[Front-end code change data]
# # # # #
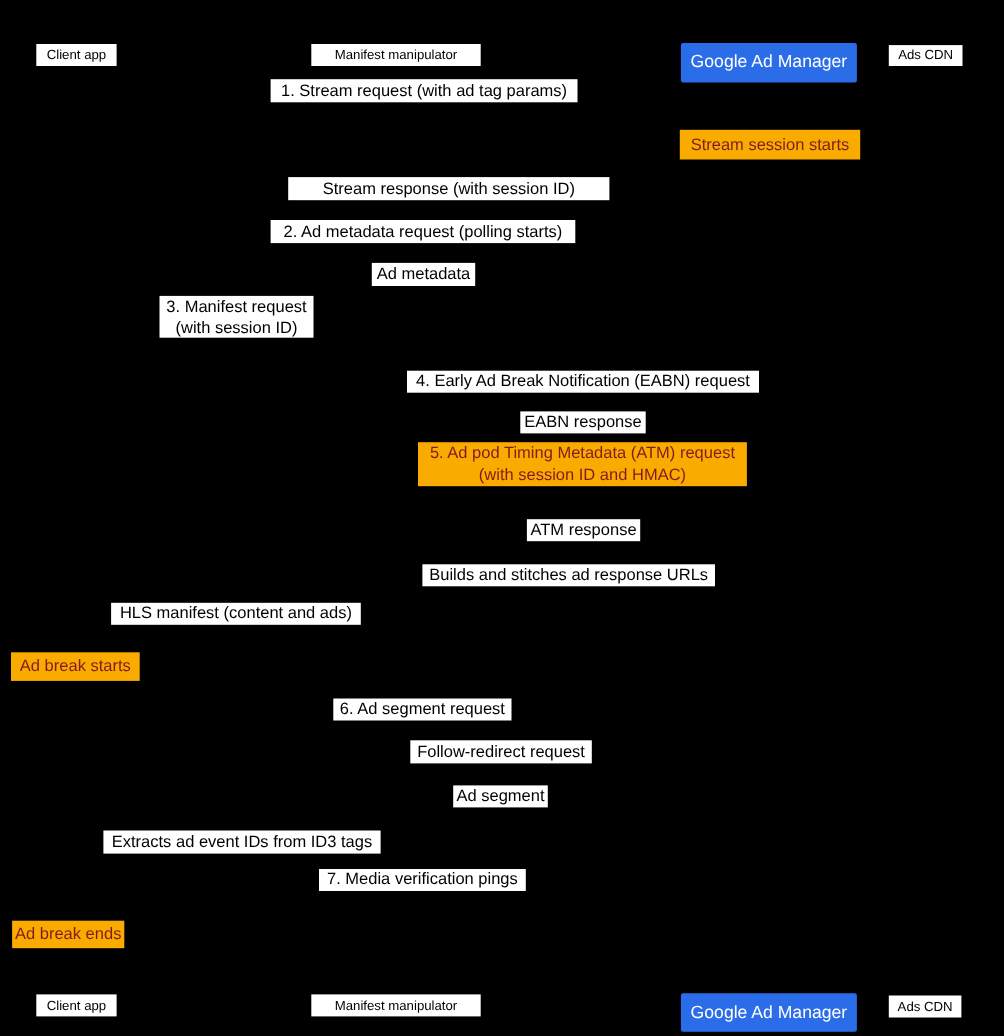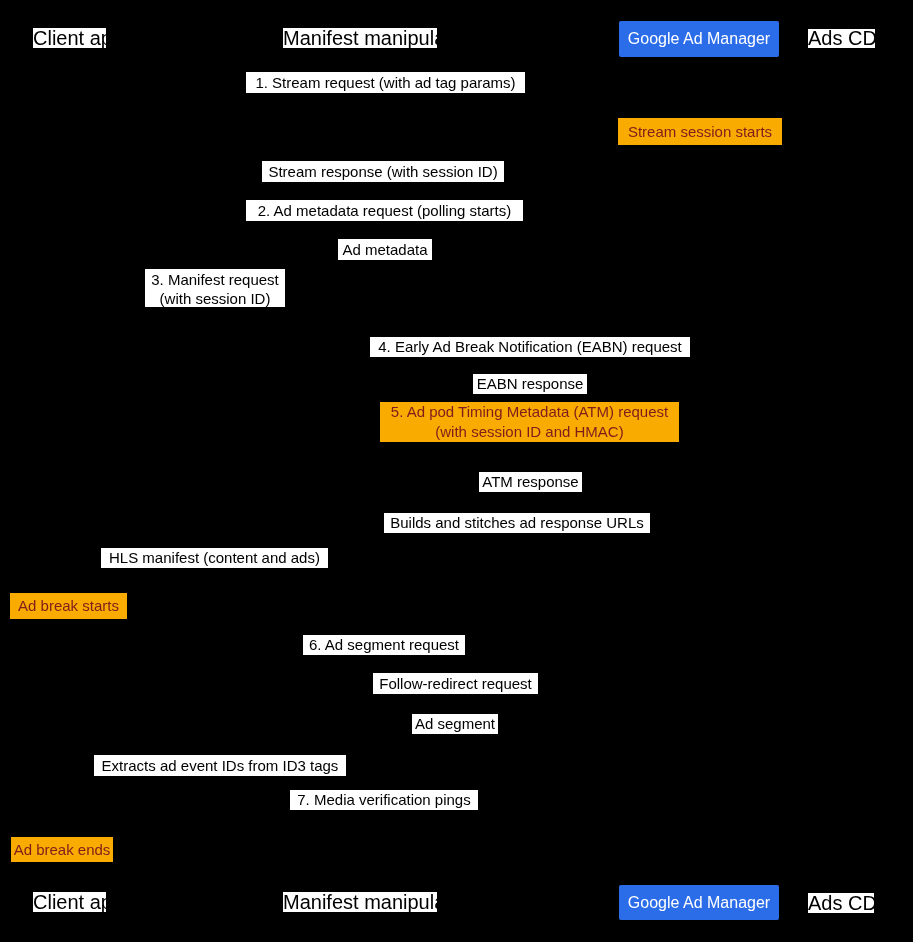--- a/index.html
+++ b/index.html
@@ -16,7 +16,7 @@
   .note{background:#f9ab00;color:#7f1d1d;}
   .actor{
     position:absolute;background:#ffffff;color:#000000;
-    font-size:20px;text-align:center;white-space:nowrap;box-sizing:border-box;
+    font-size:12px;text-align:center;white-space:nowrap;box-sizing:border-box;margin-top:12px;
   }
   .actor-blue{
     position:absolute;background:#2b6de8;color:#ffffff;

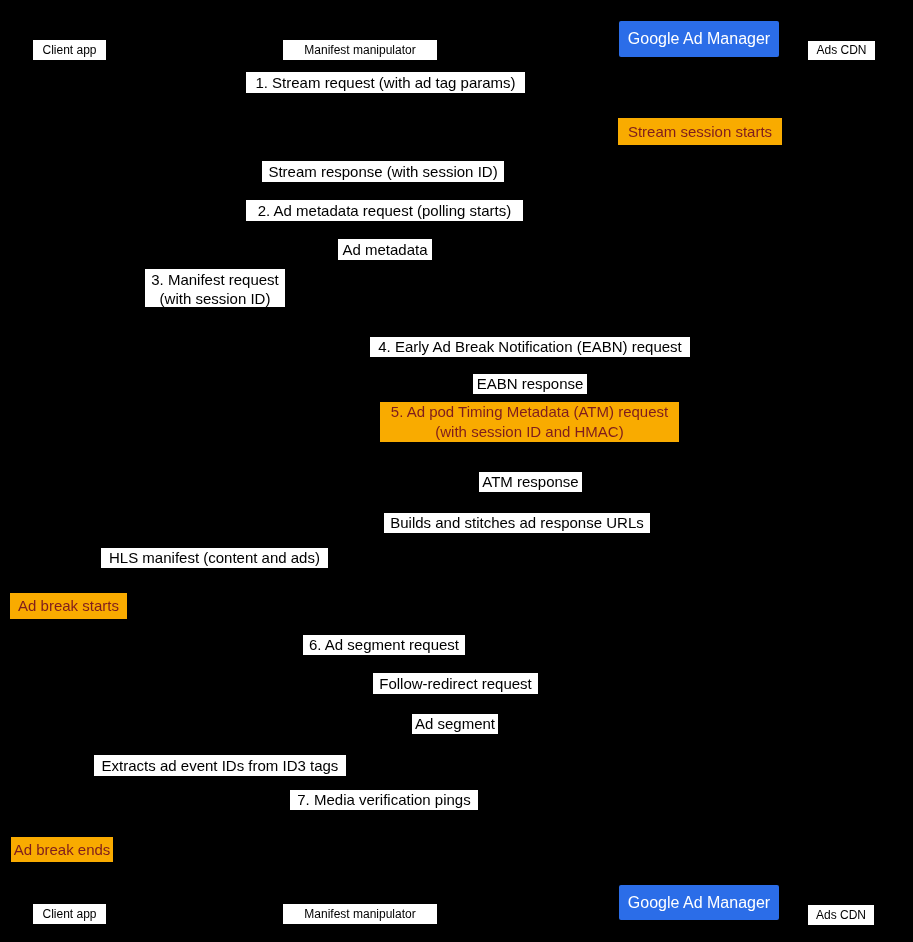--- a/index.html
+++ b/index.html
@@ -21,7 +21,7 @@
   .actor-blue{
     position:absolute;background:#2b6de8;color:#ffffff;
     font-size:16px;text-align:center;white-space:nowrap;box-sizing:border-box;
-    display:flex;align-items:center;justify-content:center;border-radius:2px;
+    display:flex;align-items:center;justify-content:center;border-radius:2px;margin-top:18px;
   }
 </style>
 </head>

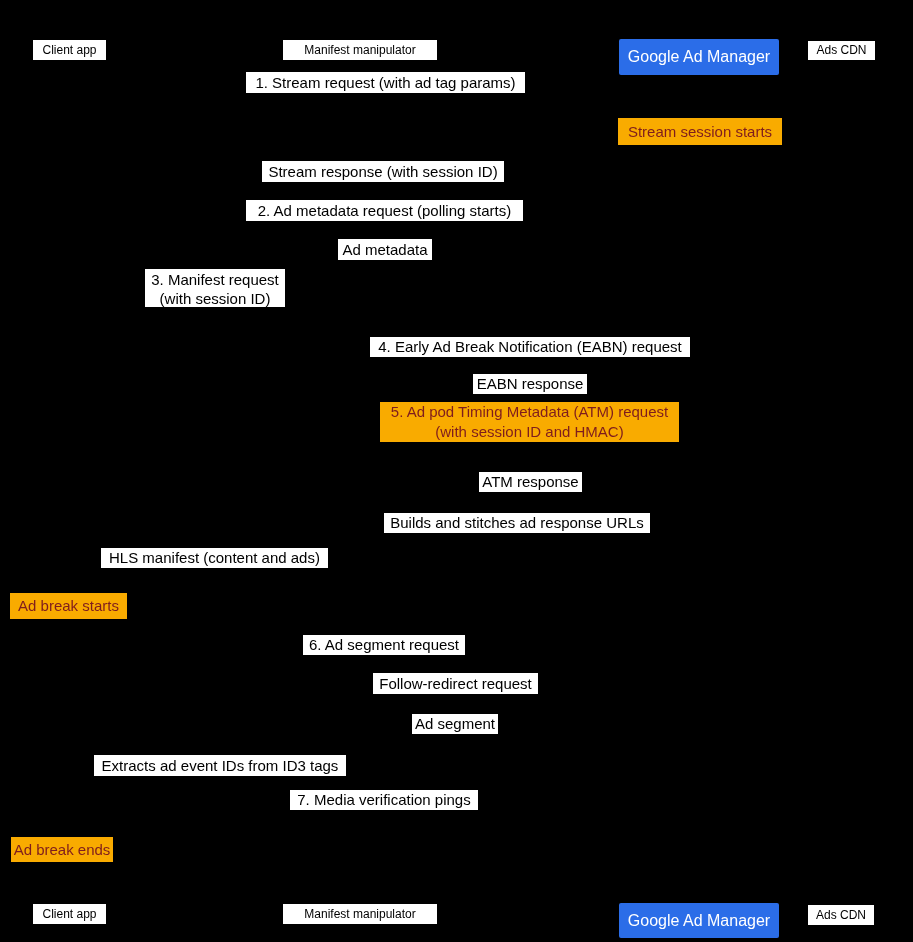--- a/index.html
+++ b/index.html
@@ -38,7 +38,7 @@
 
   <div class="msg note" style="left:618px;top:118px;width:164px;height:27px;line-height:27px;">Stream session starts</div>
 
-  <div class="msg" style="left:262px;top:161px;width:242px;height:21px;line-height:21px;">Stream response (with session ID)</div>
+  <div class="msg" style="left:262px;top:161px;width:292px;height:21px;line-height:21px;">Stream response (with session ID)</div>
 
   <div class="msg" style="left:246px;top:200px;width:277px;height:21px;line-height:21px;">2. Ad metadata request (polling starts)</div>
# # # # #
▸ DIRECTIONS FOR THIS TASK
After removing each picture, print the entries above exactly as they were.

▸ EXERCISE SOLUTION
--- a/index.html
+++ b/index.html
@@ -16,7 +16,7 @@
   .note{background:#f9ab00;color:#7f1d1d;}
   .actor{
     position:absolute;background:#ffffff;color:#000000;
-    font-size:20px;text-align:center;white-space:nowrap;box-sizing:border-box;
+    font-size:12px;text-align:center;white-space:nowrap;box-sizing:border-box;margin-top:12px;
   }
   .actor-blue{
     position:absolute;background:#2b6de8;color:#ffffff;

--- a/index.html
+++ b/index.html
@@ -21,7 +21,7 @@
   .actor-blue{
     position:absolute;background:#2b6de8;color:#ffffff;
     font-size:16px;text-align:center;white-space:nowrap;box-sizing:border-box;
-    display:flex;align-items:center;justify-content:center;border-radius:2px;
+    display:flex;align-items:center;justify-content:center;border-radius:2px;margin-top:18px;
   }
 </style>
 </head>

--- a/index.html
+++ b/index.html
@@ -38,7 +38,7 @@
 
   <div class="msg note" style="left:618px;top:118px;width:164px;height:27px;line-height:27px;">Stream session starts</div>
 
-  <div class="msg" style="left:262px;top:161px;width:242px;height:21px;line-height:21px;">Stream response (with session ID)</div>
+  <div class="msg" style="left:262px;top:161px;width:292px;height:21px;line-height:21px;">Stream response (with session ID)</div>
 
   <div class="msg" style="left:246px;top:200px;width:277px;height:21px;line-height:21px;">2. Ad metadata request (polling starts)</div>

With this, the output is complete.